■ **Work order**
Which lines of the records below contain the word "GovernorDAO"? Report each of them in full.
Data excerpts START
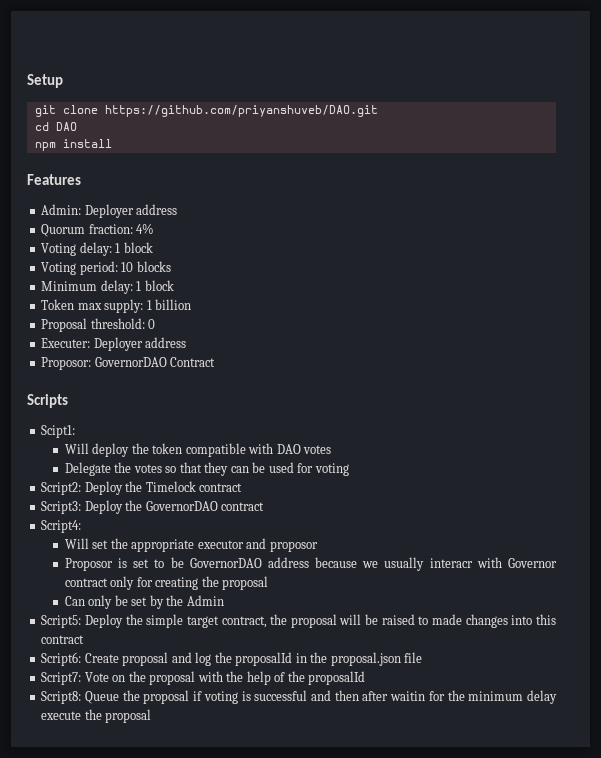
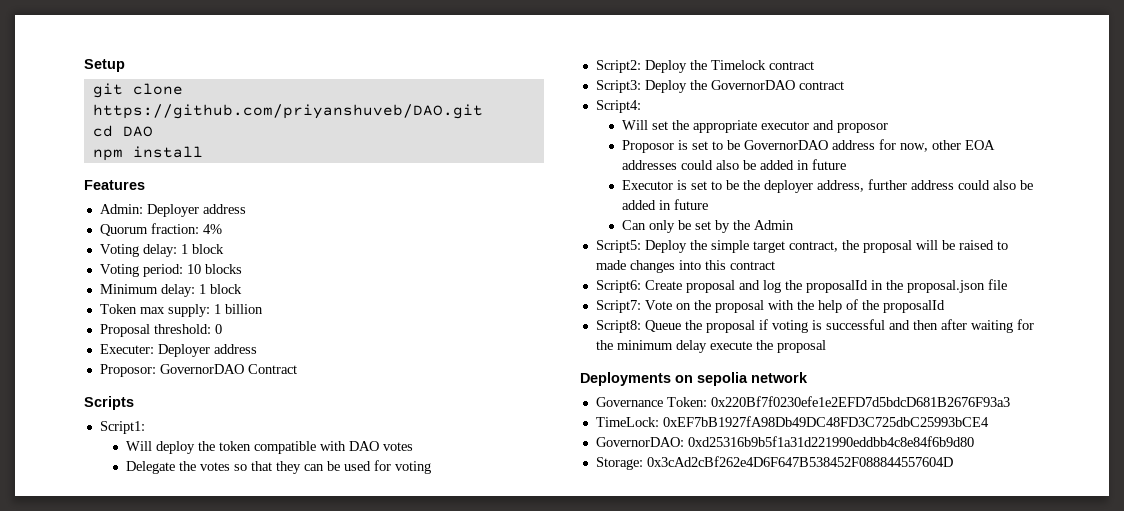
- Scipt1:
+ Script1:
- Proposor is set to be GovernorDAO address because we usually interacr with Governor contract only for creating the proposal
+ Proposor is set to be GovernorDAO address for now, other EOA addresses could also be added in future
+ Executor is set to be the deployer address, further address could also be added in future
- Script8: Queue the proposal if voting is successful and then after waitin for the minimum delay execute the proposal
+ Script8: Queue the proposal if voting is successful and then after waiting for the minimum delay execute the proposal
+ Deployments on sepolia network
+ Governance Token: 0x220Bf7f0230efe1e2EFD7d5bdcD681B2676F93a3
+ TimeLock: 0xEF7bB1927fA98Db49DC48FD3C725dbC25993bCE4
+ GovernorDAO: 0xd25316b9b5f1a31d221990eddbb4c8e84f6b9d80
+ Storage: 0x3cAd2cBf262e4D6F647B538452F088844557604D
Data excerpts END
Data excerpts START
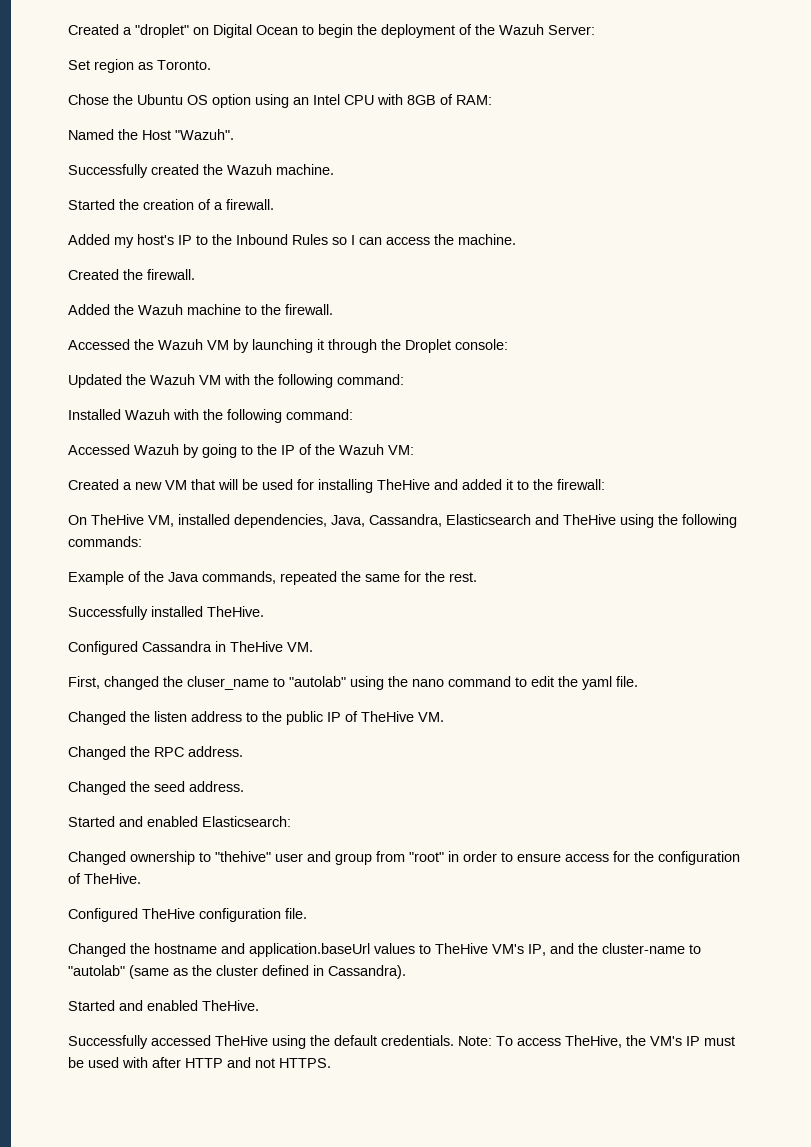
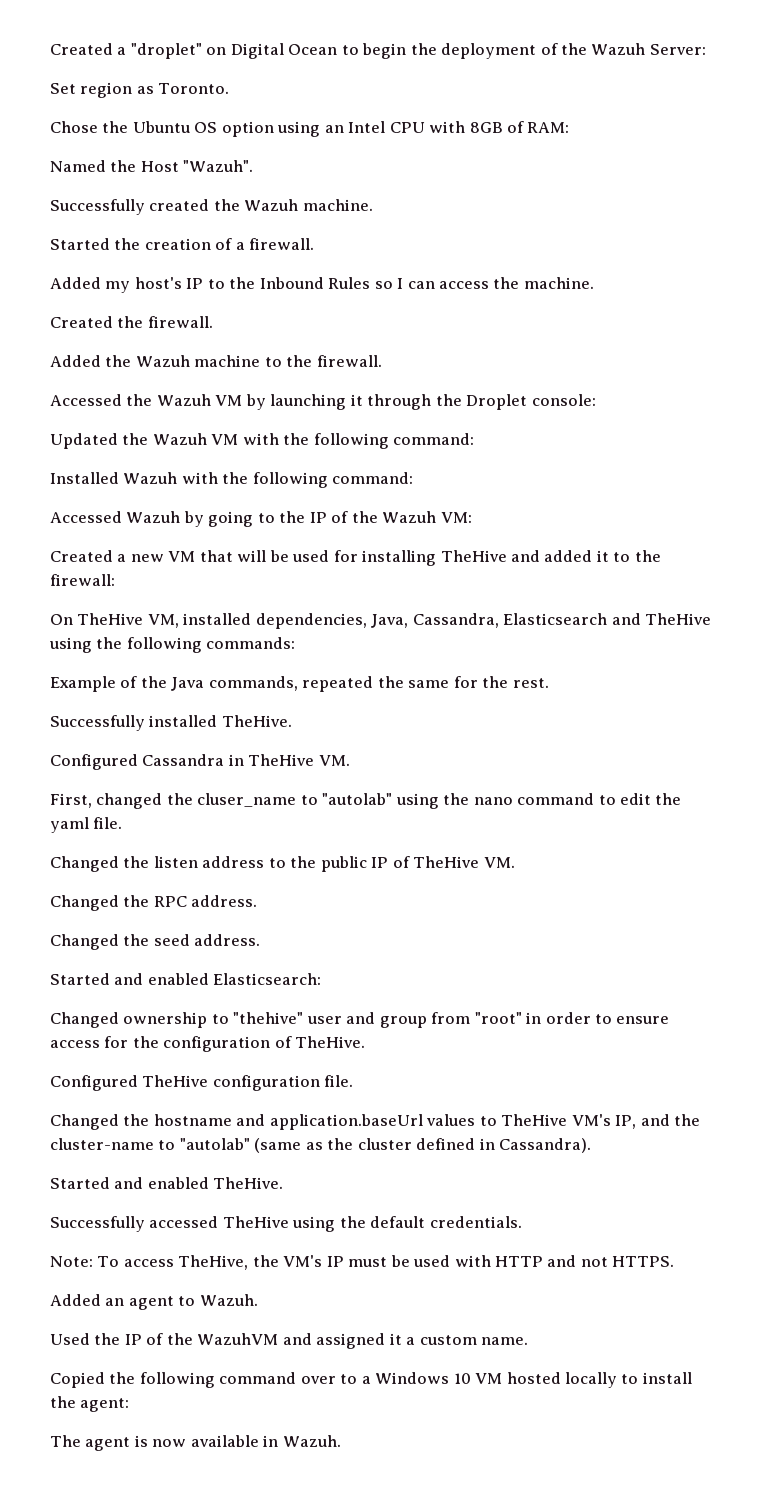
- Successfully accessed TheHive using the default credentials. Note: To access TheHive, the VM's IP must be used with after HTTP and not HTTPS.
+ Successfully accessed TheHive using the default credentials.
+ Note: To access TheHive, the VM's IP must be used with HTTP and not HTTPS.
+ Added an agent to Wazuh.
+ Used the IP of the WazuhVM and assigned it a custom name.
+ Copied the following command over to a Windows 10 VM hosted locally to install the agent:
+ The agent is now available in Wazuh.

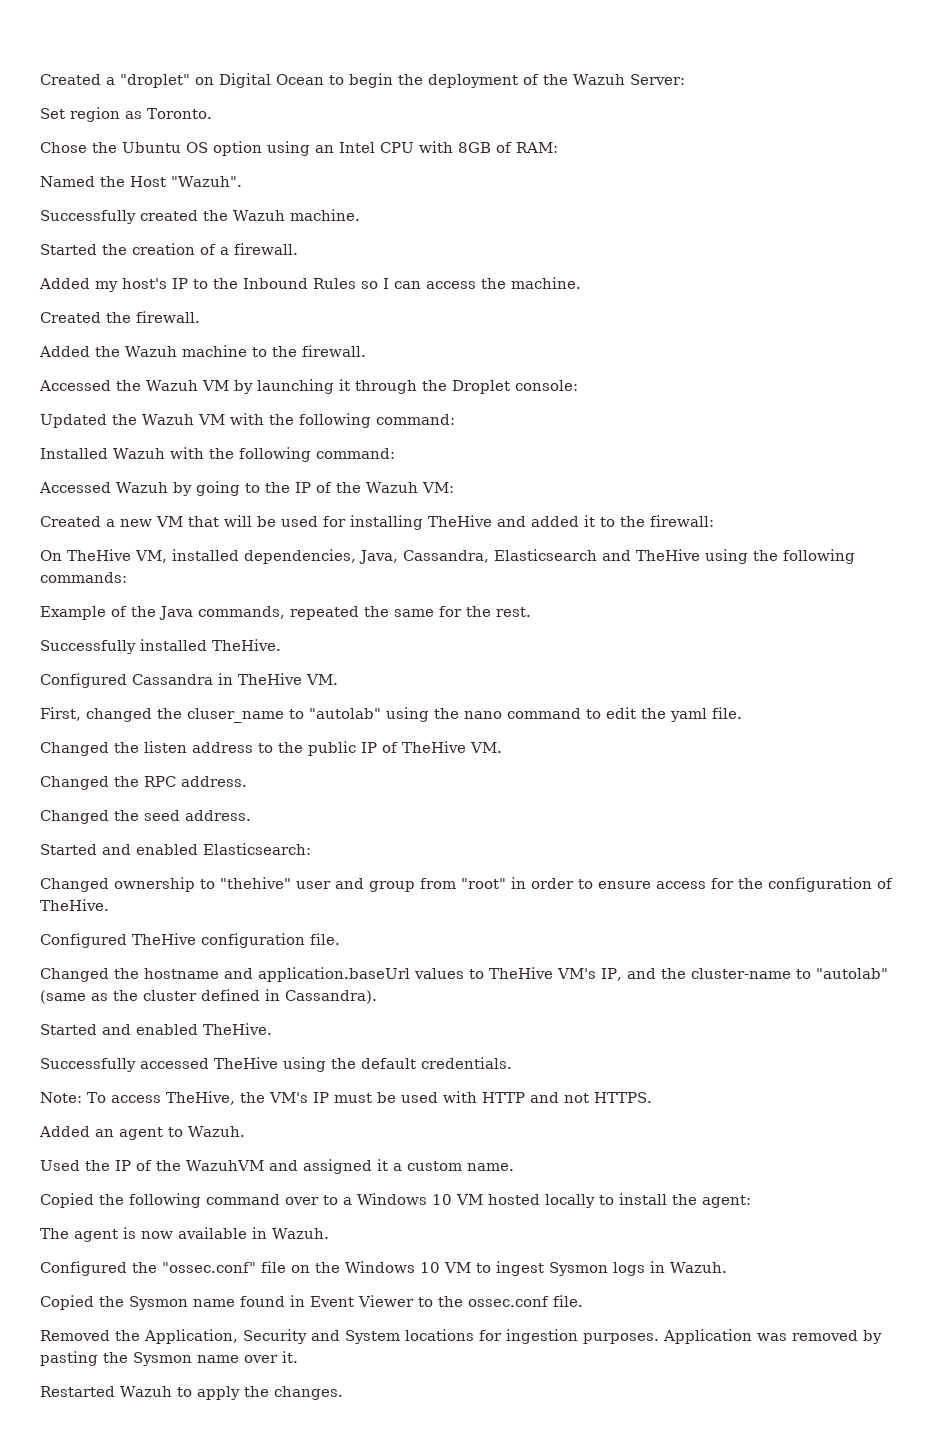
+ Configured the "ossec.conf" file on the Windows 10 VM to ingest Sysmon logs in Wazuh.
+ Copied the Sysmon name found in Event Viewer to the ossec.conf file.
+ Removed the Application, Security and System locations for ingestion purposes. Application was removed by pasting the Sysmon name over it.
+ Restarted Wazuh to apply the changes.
Data excerpts END
Data excerpts START
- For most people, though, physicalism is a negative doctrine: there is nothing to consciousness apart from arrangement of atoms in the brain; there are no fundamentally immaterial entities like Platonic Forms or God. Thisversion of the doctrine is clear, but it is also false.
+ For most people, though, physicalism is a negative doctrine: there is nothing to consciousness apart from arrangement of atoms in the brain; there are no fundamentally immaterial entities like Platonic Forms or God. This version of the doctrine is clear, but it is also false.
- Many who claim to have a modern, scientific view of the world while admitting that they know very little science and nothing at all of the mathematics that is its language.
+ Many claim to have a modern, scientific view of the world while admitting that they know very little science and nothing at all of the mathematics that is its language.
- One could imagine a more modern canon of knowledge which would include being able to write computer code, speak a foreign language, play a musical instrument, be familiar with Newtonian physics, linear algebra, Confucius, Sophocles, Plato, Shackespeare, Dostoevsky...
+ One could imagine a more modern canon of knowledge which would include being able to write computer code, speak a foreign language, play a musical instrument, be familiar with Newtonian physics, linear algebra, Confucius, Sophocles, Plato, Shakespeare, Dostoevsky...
Data excerpts END
■ **Answer to this task**
- Proposor is set to be GovernorDAO address because we usually interacr with Governor contract only for creating the proposal
+ Proposor is set to be GovernorDAO address for now, other EOA addresses could also be added in future
+ GovernorDAO: 0xd25316b9b5f1a31d221990eddbb4c8e84f6b9d80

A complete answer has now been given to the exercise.